-- Records shown follows --

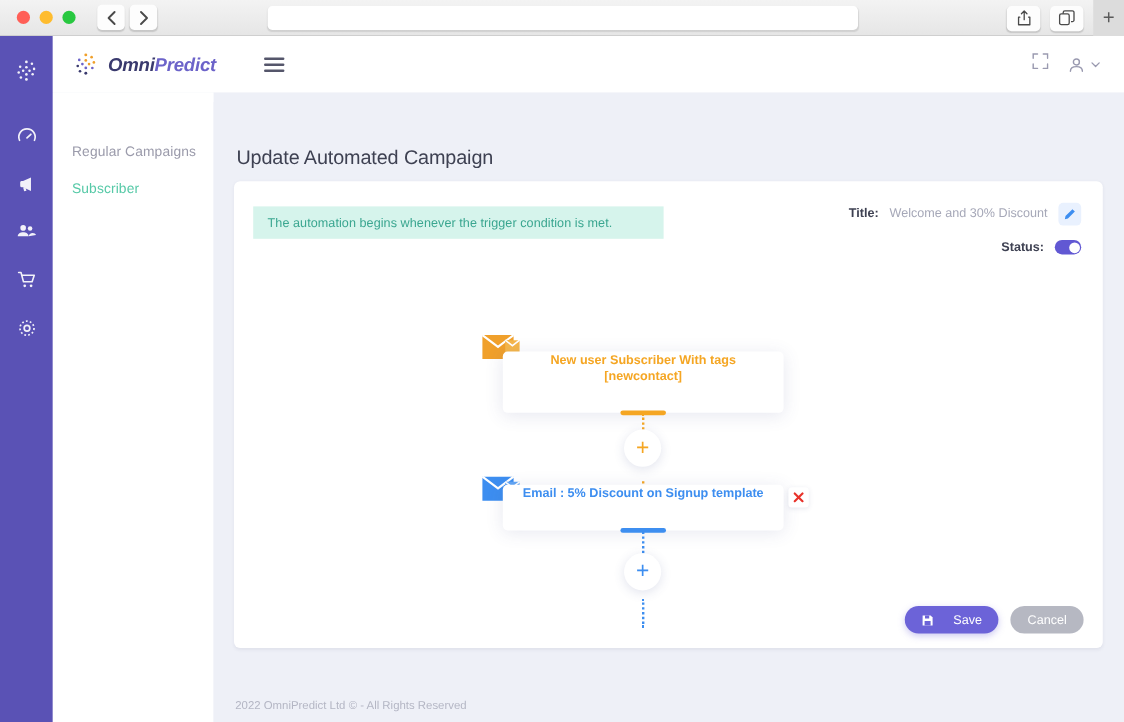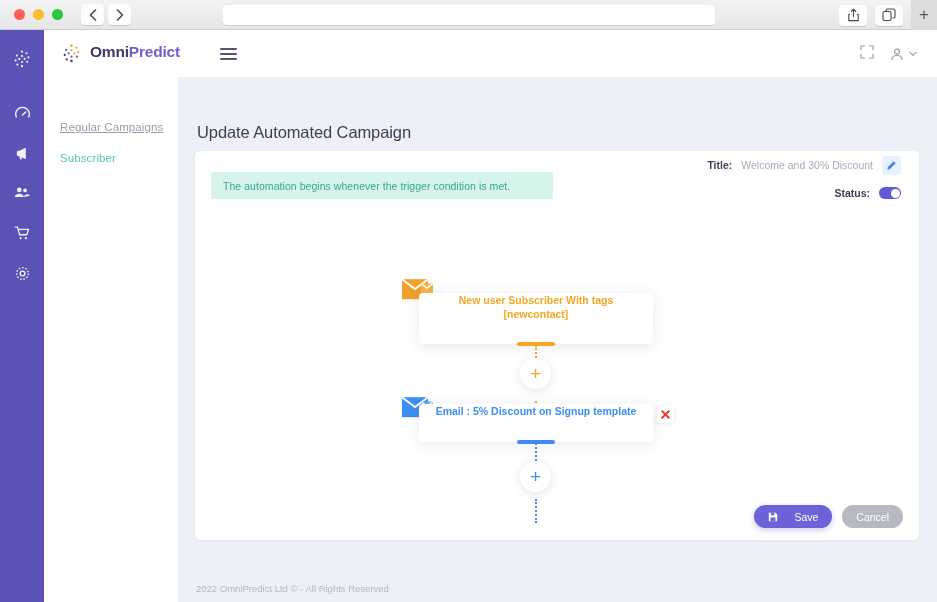--- a/index.html
+++ b/index.html
@@ -70,7 +70,7 @@
     background: #ffffff;
     display: flex; align-items: center;
   }
-  .brand { display: flex; align-items: flex-start; margin-left: 17px; gap: 8px; }
+  .brand { display: flex; align-items: flex-end; margin-left: 17px; gap: 8px; font-style: italic; }
   .brand-text { font-size: 15.5px; font-weight: bold; letter-spacing: -.2px; }
   .brand-text .a { color: #3a3a6e; }
   .brand-text .b { color: #6c63c9; }

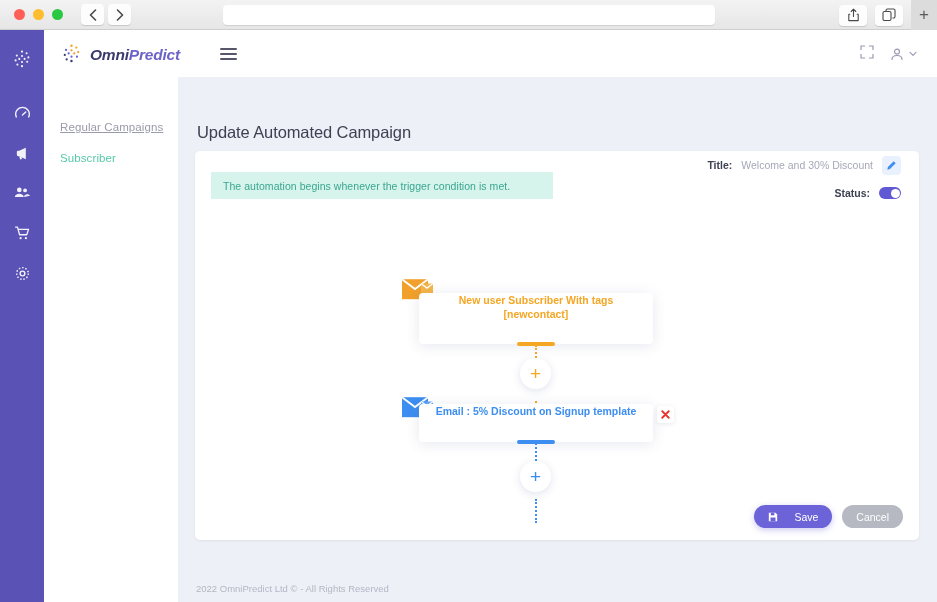--- a/index.html
+++ b/index.html
@@ -84,7 +84,7 @@
     padding: 44px 0 0 16px;
   }
   .leftnav-item { font-size: 11.5px; margin-bottom: 19px; letter-spacing: .1px; }
-  .leftnav-item.muted { color: #9b9bab; text-decoration: underline; }
+  .leftnav-item.muted { color: #9b9bab; }
   .leftnav-item.active { color: #56c9a7; }
 
   .content { position: absolute; left: 178px; top: 47px; width: 759px; height: 525px; background: #eef0f7; margin-top: 8px; }

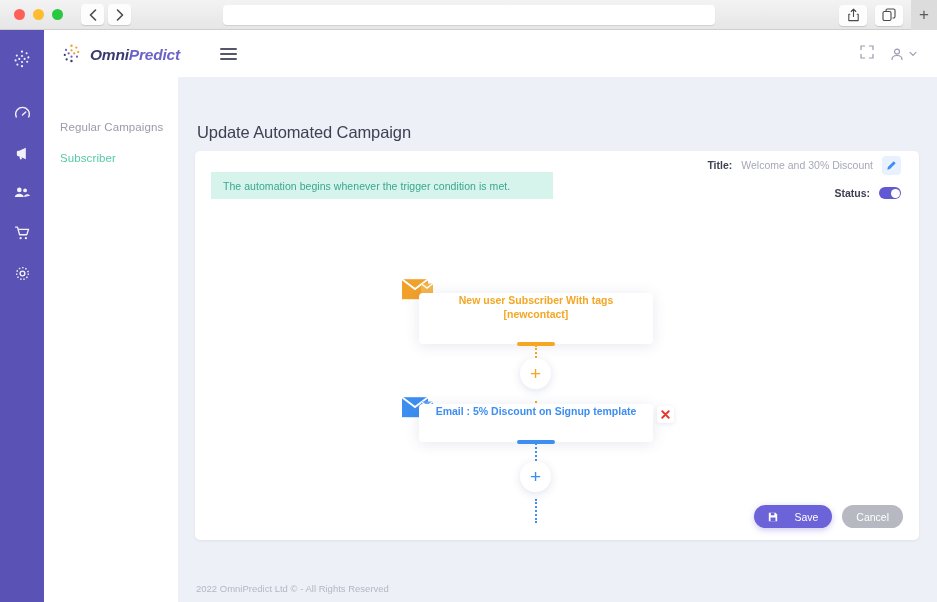--- a/index.html
+++ b/index.html
@@ -108,7 +108,7 @@
     font-size: 10.5px; color: #3aa690; letter-spacing: .05px; text-align: right;
   }
 
-  .settings { position: absolute; right: 18px; top: 0; width: 300px; }
+  .settings { position: absolute; right: 18px; top: 13px; width: 300px; }
   .setting-row {
     display: flex; align-items: center; justify-content: flex-end;
     gap: 9px; height: 28px; margin-bottom: 0px;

-- Records shown concluded --

Reproduce the entries above without change, omitting all pictures.

Solution to the exercise:
--- a/index.html
+++ b/index.html
@@ -70,7 +70,7 @@
     background: #ffffff;
     display: flex; align-items: center;
   }
-  .brand { display: flex; align-items: flex-start; margin-left: 17px; gap: 8px; }
+  .brand { display: flex; align-items: flex-end; margin-left: 17px; gap: 8px; font-style: italic; }
   .brand-text { font-size: 15.5px; font-weight: bold; letter-spacing: -.2px; }
   .brand-text .a { color: #3a3a6e; }
   .brand-text .b { color: #6c63c9; }

--- a/index.html
+++ b/index.html
@@ -84,7 +84,7 @@
     padding: 44px 0 0 16px;
   }
   .leftnav-item { font-size: 11.5px; margin-bottom: 19px; letter-spacing: .1px; }
-  .leftnav-item.muted { color: #9b9bab; text-decoration: underline; }
+  .leftnav-item.muted { color: #9b9bab; }
   .leftnav-item.active { color: #56c9a7; }
 
   .content { position: absolute; left: 178px; top: 47px; width: 759px; height: 525px; background: #eef0f7; margin-top: 8px; }

--- a/index.html
+++ b/index.html
@@ -108,7 +108,7 @@
     font-size: 10.5px; color: #3aa690; letter-spacing: .05px; text-align: right;
   }
 
-  .settings { position: absolute; right: 18px; top: 0; width: 300px; }
+  .settings { position: absolute; right: 18px; top: 13px; width: 300px; }
   .setting-row {
     display: flex; align-items: center; justify-content: flex-end;
     gap: 9px; height: 28px; margin-bottom: 0px;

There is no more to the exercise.